By default, c2d and d2c use the intersample behavior you assigned to the estimation data. To override this setting during transformation, add an extra argument in the syntax. For example:
% Set first-order hold intersample behavior mod_d = c2d(mod_c,T,'foh')
c2d, d2c, and d2d change the sampling interval of both the dynamic model and the noise model. Resampling a model affects the variance of its noise model.
A parametric noise model is a time-series model with the following mathematical description:
$$\begin{array}{l}y(t)=H(q)e(t)\\ E{e}^{2}=\lambda \end{array}$$
The noise spectrum is computed by the following discrete-time equation:
$${\Phi}_{v}(\omega )=\lambda T{\left|H\left({e}^{i\omega T}\right)\right|}^{2}$$
where $$\lambda $$ is the variance of the white noise e(t), and $$\lambda T$$ represents the spectral density of e(t). Resampling the noise model preserves the spectral density $$\lambda $$T . The spectral density $$\lambda $$T is invariant up to the Nyquist frequency. For more information about spectrum normalization, see Spectrum Normalization.
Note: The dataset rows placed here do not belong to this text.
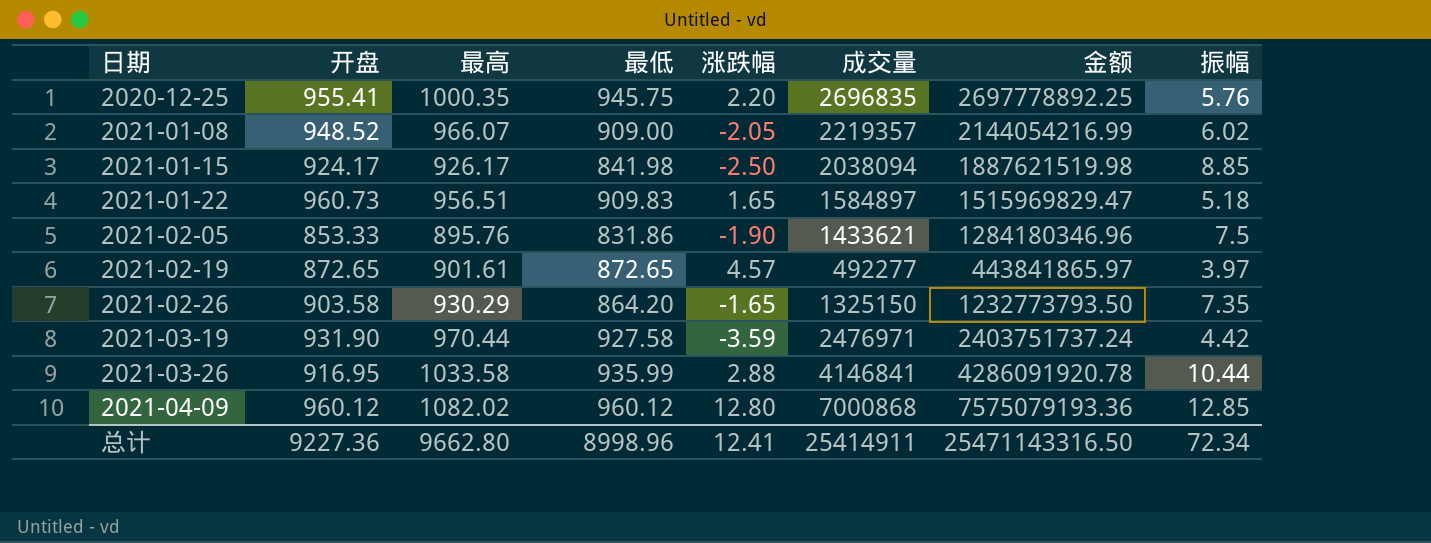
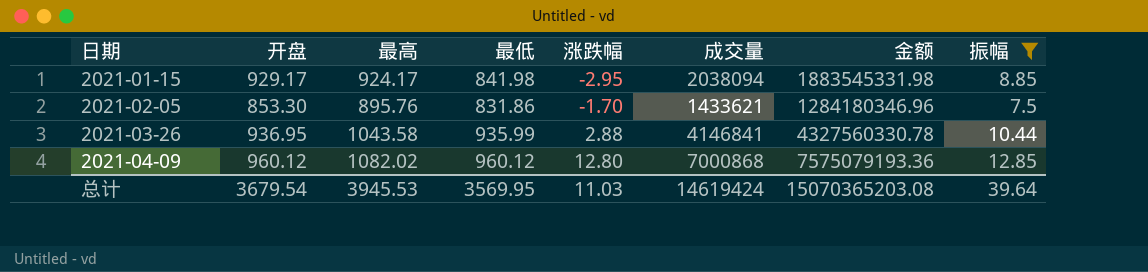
filter: none -> 振幅 >= 7.5
2021-01-15 | 开盘: 924.17 -> 929.17
2021-01-15 | 最高: 926.17 -> 924.17
2021-01-15 | 涨跌幅: -2.50 -> -2.95
2021-01-15 | 金额: 1887621519.98 -> 1883545331.98
2021-02-05 | 开盘: 853.33 -> 853.30
2021-02-05 | 涨跌幅: -1.90 -> -1.70
2021-03-26 | 开盘: 916.95 -> 936.95
2021-03-26 | 最高: 1033.58 -> 1043.58
2021-03-26 | 金额: 4286091920.78 -> 4327560330.78
总计 | 开盘: 9227.36 -> 3679.54
总计 | 最高: 9662.80 -> 3945.53
总计 | 最低: 8998.96 -> 3569.95
总计 | 涨跌幅: 12.41 -> 11.03
总计 | 成交量: 25414911 -> 14619424
总计 | 金额: 25471143316.50 -> 15070365203.08
总计 | 振幅: 72.34 -> 39.64

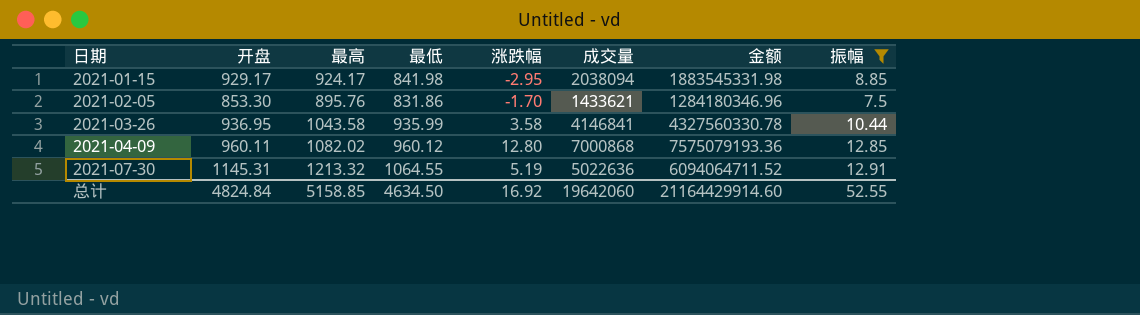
2021-03-26 | 涨跌幅: 2.88 -> 3.58
2021-04-09 | 开盘: 960.12 -> 960.11
row 2021-07-30: none -> 1145.31 | 1213.32 | 1064.55 | 5.19 | 5022636 | 6094064711.52 | 12.91
总计 | 开盘: 3679.54 -> 4824.84
总计 | 最高: 3945.53 -> 5158.85
总计 | 最低: 3569.95 -> 4634.50
总计 | 涨跌幅: 11.03 -> 16.92
总计 | 成交量: 14619424 -> 19642060
总计 | 金额: 15070365203.08 -> 21164429914.60
总计 | 振幅: 39.64 -> 52.55

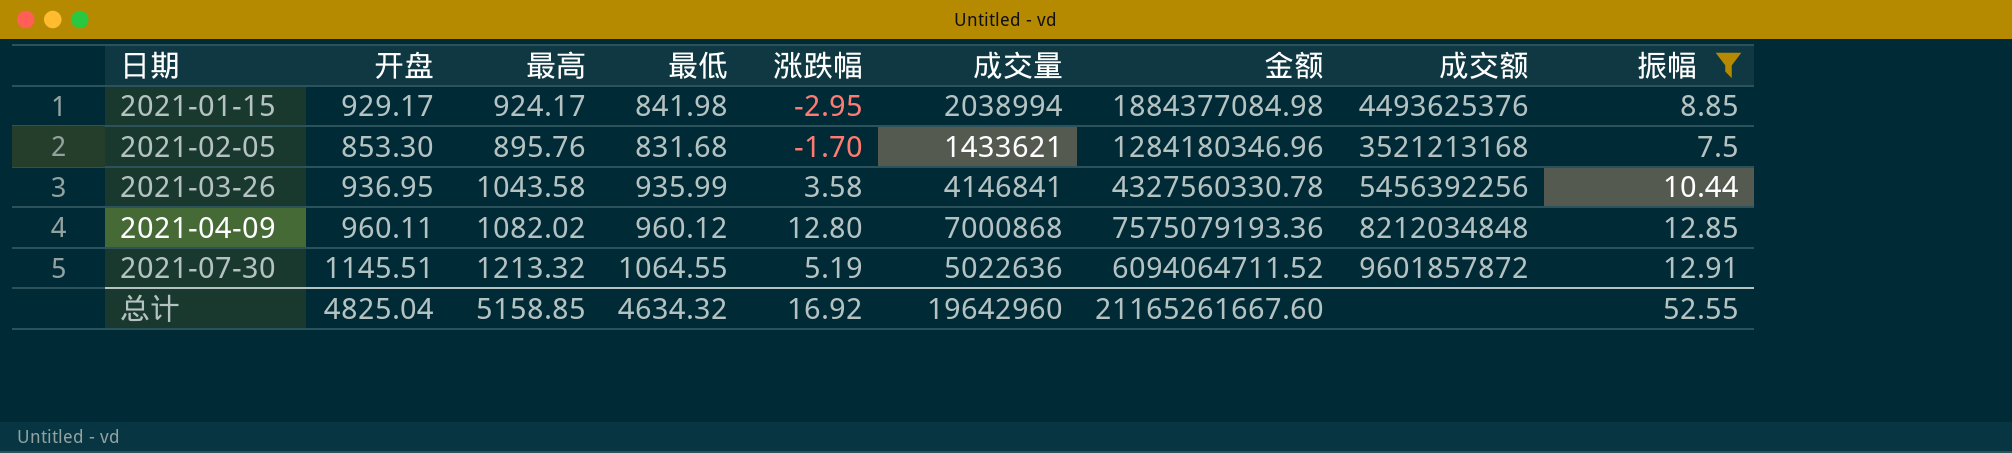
column 成交额 | position: none -> 8
2021-01-15 | 成交量: 2038094 -> 2038994
2021-01-15 | 金额: 1883545331.98 -> 1884377084.98
2021-02-05 | 最低: 831.86 -> 831.68
2021-07-30 | 开盘: 1145.31 -> 1145.51
总计 | 开盘: 4824.84 -> 4825.04
总计 | 最低: 4634.50 -> 4634.32
总计 | 成交量: 19642060 -> 19642960
总计 | 金额: 21164429914.60 -> 21165261667.60

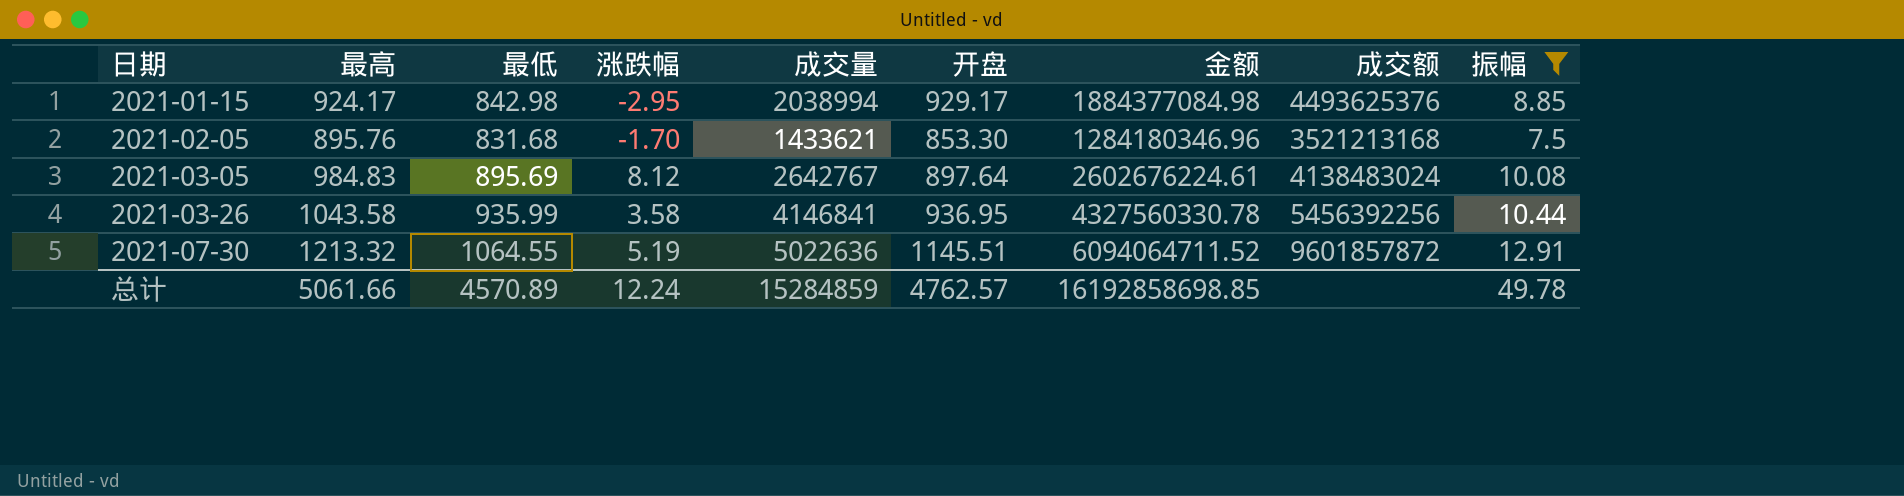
column 开盘 | position: 2 -> 6
row 2021-04-09: 960.11 | 1082.02 | 960.12 | 12.80 | 7000868 | 7575079193.36 | 8212034848 | 12.85 -> none
2021-01-15 | 最低: 841.98 -> 842.98
row 2021-03-05: none -> 984.83 | 895.69 | 8.12 | 2642767 | 897.64 | 2602676224.61 | 4138483024 | 10.08
总计 | 最高: 5158.85 -> 5061.66
总计 | 最低: 4634.32 -> 4570.89
总计 | 涨跌幅: 16.92 -> 12.24
总计 | 成交量: 19642960 -> 15284859
总计 | 开盘: 4825.04 -> 4762.57
总计 | 金额: 21165261667.60 -> 16192858698.85
总计 | 振幅: 52.55 -> 49.78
d2d resampling of the noise model affects simulations with noise using sim. If you resample a model to a faster sampling rate, simulating this model results in higher noise level. This higher noise level results from the underlying continuous-time model being subject to continuous-time white noise disturbances, which have infinite, instantaneous variance. In this case, the underlying continuous-time model is the unique representation for discrete-time models. To maintain the same level of noise after interpolating the noise signal, scale the noise spectrum by $$\sqrt{{\scriptscriptstyle \raisebox{1ex}{${T}_{New}$}\!\left/ \!\raisebox{-1ex}{${T}_{Old}$}\right.}}$$, where T_{new} is the new sampling interval and T_{old} is the original sampling interval. before applying sim.